See Notes to Financial Statements.


                                       17
<PAGE>

REPORT OF INDEPENDENT ACCOUNTANTS
--------------------------------------------------------------------------------

To the Board of Directors and Shareholders of
The Central European Equity Fund, Inc.

In our opinion, the accompanying statement of assets and liabilities, including
the schedule of investments, and the related statements of operations and of
changes in net assets and the financial highlights present fairly, in all
material respects, the financial position of The Central European Equity Fund,
Inc. (the "Fund") at October 31, 2000, the results of its operations for the
year then ended, the changes in its net assets for each of the two years in the
period then ended and the financial highlights for each of the five years in the
period then ended, in conformity with accounting principles generally accepted
in the United States of America. These financial statements and financial
highlights (hereafter referred to as "financial statements") are the
responsibility of the Fund's management; our responsibility is to express an
opinion on these financial statements based on our audits. We conducted our
audits of these financial statements in accordance with auditing standards
generally accepted in the United States of America, which require that we plan
and perform the audit to obtain reasonable assurance about whether the financial
statements are free of material misstatement.

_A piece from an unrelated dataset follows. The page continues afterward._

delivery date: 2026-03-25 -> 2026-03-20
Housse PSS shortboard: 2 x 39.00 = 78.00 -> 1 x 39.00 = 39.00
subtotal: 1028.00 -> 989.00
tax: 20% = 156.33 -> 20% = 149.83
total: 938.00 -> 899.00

An audit includes examining, on a
test basis, evidence supporting the amounts and disclosures in the financial
statements, assessing the accounting principles used and significant estimates
made by management, and evaluating the overall financial statement presentation.
We believe that our audits, which included confirmation of securities at October
31, 2000 by correspondence with the custodian and brokers, provide a reasonable
basis for our opinion.

PricewaterhouseCoopers LLP
1177 Avenue of the Americas
New York, New York
December 8, 2000


                                       18
<PAGE>

REPORT OF STOCKHOLDERS' MEETING (Unaudited)
--------------------------------------------------------------------------------

      The Fund held its Annual Meeting of Stockholders on June 30, 2000. The two
matters voted upon by stockholders and the resulting votes for each matter were
as follows:

                                                           Voting Results*
                                                   -----------------------------
                                                             Against/
                                                   For      Withheld   Abstained
                                                   ---      --------   ---------
1. Election of the following Directors:
   Richard R. Burt ..........................     6,820         250        --
   Prof. Dr. Claus Kohler ...................     6,812         258        --
   Christian H. Strenger ....................     6,820         250        --
   Werner Walbrol ...........................     6,835         236        --
   Otto Wolff von Amerongen .................     5,744       1,327        --

2. Selection of Independent
     Accountants ............................     7,552          92       139

* In thousands of shares.


                                       19
<PAGE>

VOLUNTARY CASH PURCHASE PROGRAM AND DIVIDEND REINVESTMENT PLAN
(unaudited)
--------------------------------------------------------------------------------

      The Fund offers stockholders a Voluntary Cash Purchase Program and
Dividend Reinvestment Plan ("Plan") which provides for optional cash purchases
and for the automatic reinvestment of dividends and distributions payable by the
Fund in additional Fund shares. A more complete description of the Plan is
provided in the Plan brochure available from the Fund or from Investors Bank &
Trust Company, the plan agent (the "Plan Agent"), Shareholder Services, P.O. Box
1537, Boston, Massachusetts 02205 (telephone 1-800-356-2754). A stockholder
should read the Plan brochure carefully before enrolling in the Plan.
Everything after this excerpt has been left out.